Wednesday 8 February 2012

Originality Is Non-Existent...


The great film-maker Jim Jarmusch said: ‘Nothing is original. Steal from anywhere that resonates with inspiration or fuels your imagination. Authenticity is invaluable, originality is non-existent’.

And for those of us digging at the creative chalk face that's true. Each vein we hit seems to be one that someone has plundered before. We can barely work any idea without getting that feeling that 'I'm sure I've seen this somewhere...'. Which is of course the moment when we have to stop, down pen, cease clicking the keys and reassess our stories.

However much we attempt to wallpaper over the cliches once you hit Cliche Town in a script the streets start clearing, the viewers click away.

And yet to see some drama  and comedy on TV these days you'd almost imagine it was the writer's job to deliver a succession of tropes and lines so worn down they are smooth from the pounding. Why is that? I refuse to believe any writer goes in with a notebook full of hackneyed ideas. Heads of This and That tell us - demand - that it is the new and fresh stories that get bought. My arse. If one channel has something the other channel wants one just like it - and then they tell us their product is nothing like the other. Denial. Don't believe them. Remember, people who run television don't watch it. Oh, they get across a landmark series by watching bits, but they don't watch like a viewer watches. Too many spread sheets and number crunchers.

But original programmes do get through, escape the searchlight beam of Stalag Mediocre, climb the fence and break out into the world. Once there they are cheered and applauded for being different - until someone then decides they want one just like it, and so it goes.
The Danish political drama Borgen may not be original - you can argue The West Wing got there first - it may have taken some inspiration from other political dramas but it has a kind of authenticity that I love. I have no experience whatsoever of Danish coalition politics yet this show grabbed me in the first half hour of episode one. I believe the country is run by four people and Danish television news is staffed by six. Doesn't matter, it was real. By the end of episode ten I was completely hooked.I can't wait for series 2.

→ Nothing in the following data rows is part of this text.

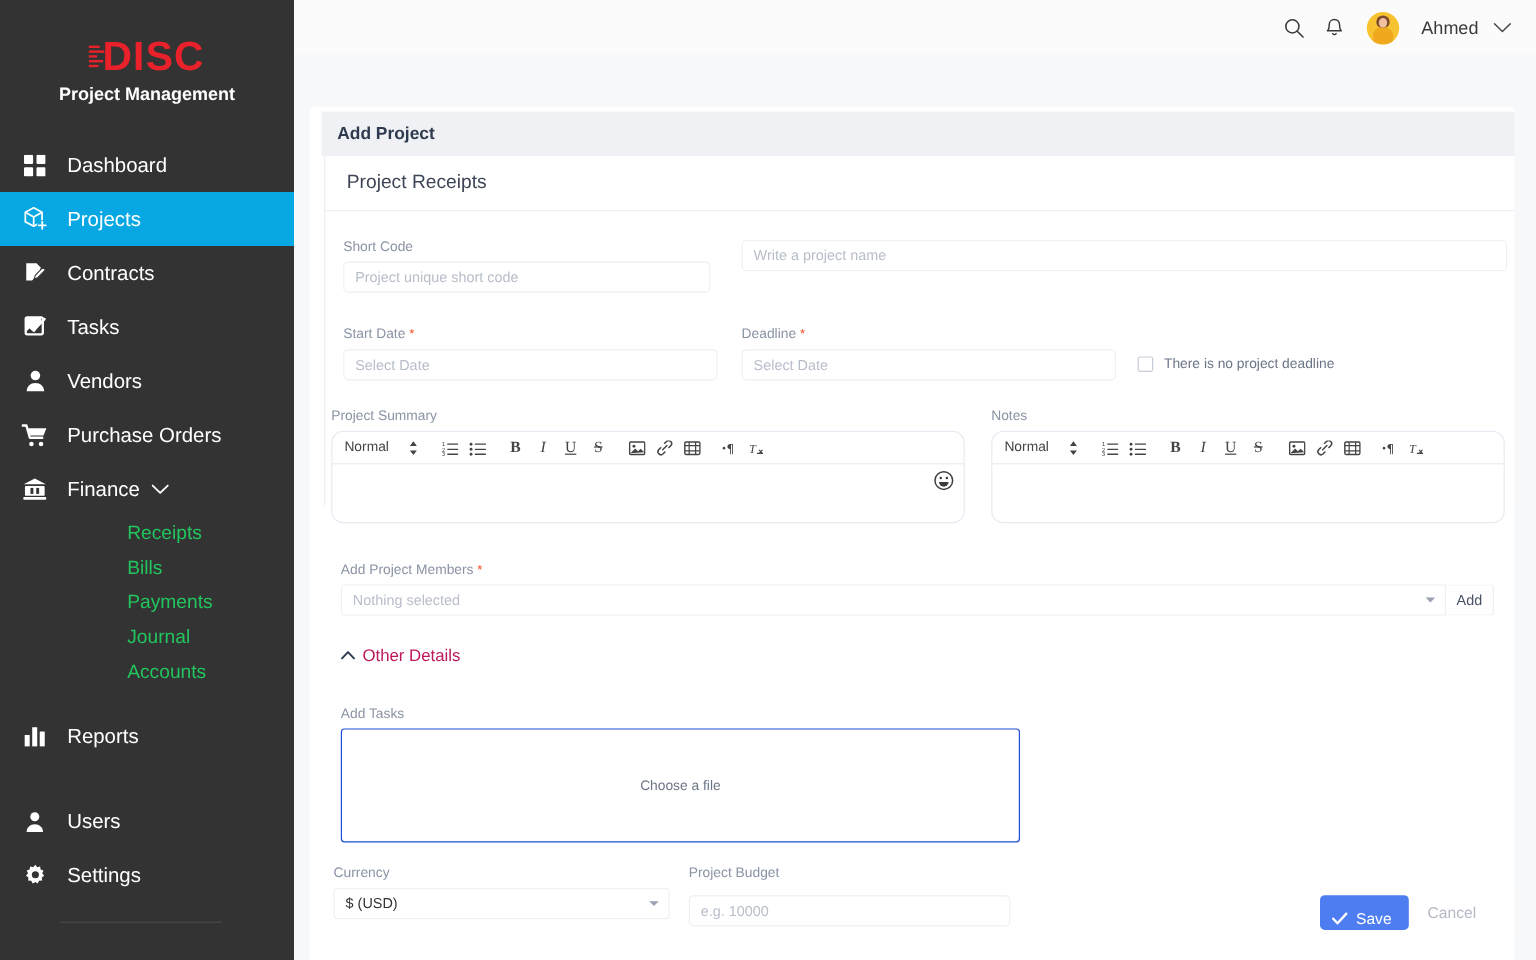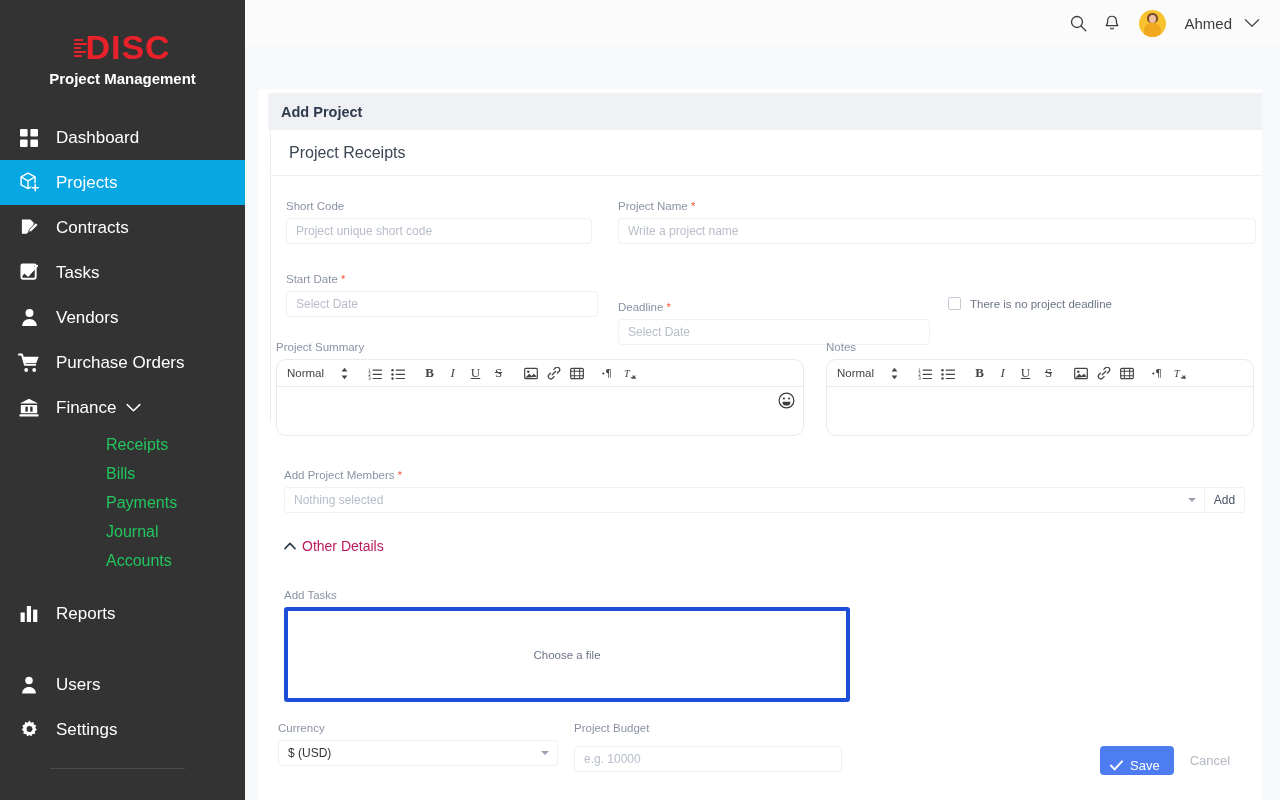--- a/index.html
+++ b/index.html
@@ -457,7 +457,6 @@
   </div>
 
   <div class="r-projname">
-    <label class="lbl"><span>Project Name</span> <span class="req">*</span></label>
     <input class="inp" type="text" value="" placeholder="Write a project name" style="">
   </div>
 

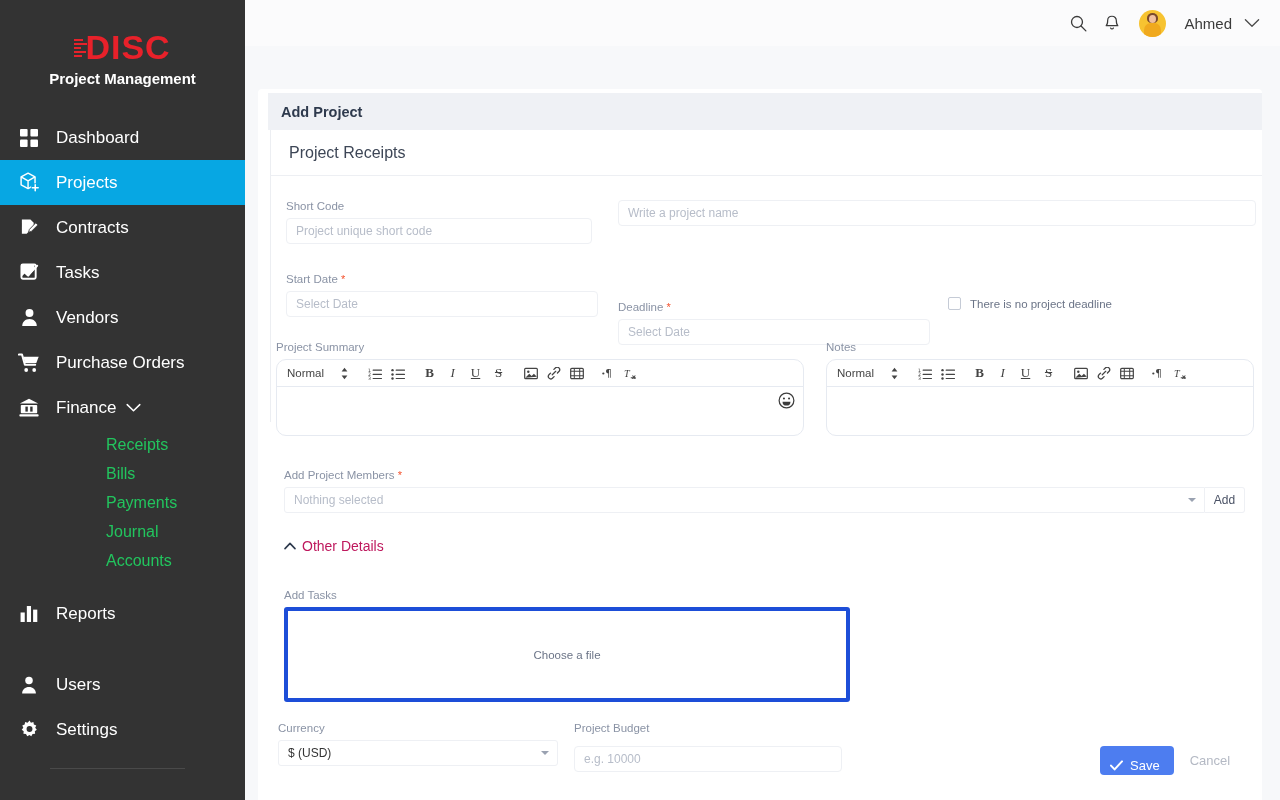--- a/index.html
+++ b/index.html
@@ -149,7 +149,7 @@
   .r-projname  { position: absolute; left: 618px; top: 200px; width: 638px; }
   
   .r-startdate { position: absolute; left: 286px; top: 273px; width: 312px; }
-  .r-deadline  { position: absolute; left: 618px; top: 273px; width: 312px; margin-top: 28px; }
+  .r-deadline  { position: absolute; left: 618px; top: 273px; width: 312px; }
   .r-nodeadline{ position: absolute; left: 948px; top: 297px; display: flex; align-items: center; }
   .chk {
     width: 13px; height: 13px; border: 1px solid #c5cbd6; border-radius: 2px;

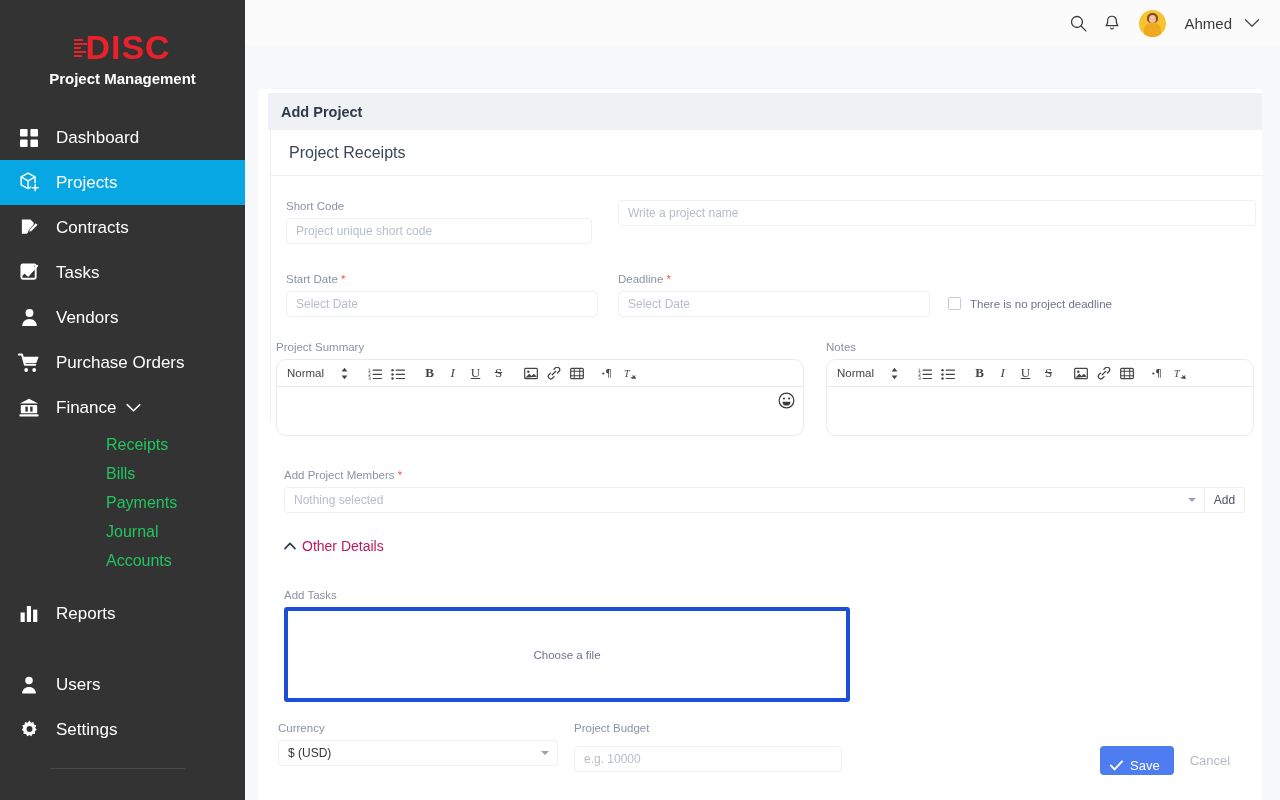--- a/index.html
+++ b/index.html
@@ -217,7 +217,7 @@
   
   .r-addfile { position: absolute; left: 284px; top: 589px; width: 566px; }
   .dropzone {
-    height: 95px; border: 4px solid #1d4ed8; border-radius: 3px;
+    height: 95px; border: 1px solid #1d4ed8; border-radius: 3px;
     background: #fff; margin-top: 6px;
     display: flex; align-items: center; justify-content: center;
     cursor: pointer;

How can a tiny country like Denmark with a small population, a tiny pool of actors, writers and producers suddenly be showing the sharks in the infested waters of UK and American television how to do it?

That is what I - and I'm sure many others are unpicking at the moment. But if we unpick it and use it it won't be original.

In the meantime for those who hark to the hackneyed, the unbelievable and the resolutely cliched there is a drama, in it's third series on British TV, that shows, for some, originality is non-existent: Whitechappel. It began with a good idea and is now so far down the road of implausibility it is hilarious to watch - if you can bare to watch at all.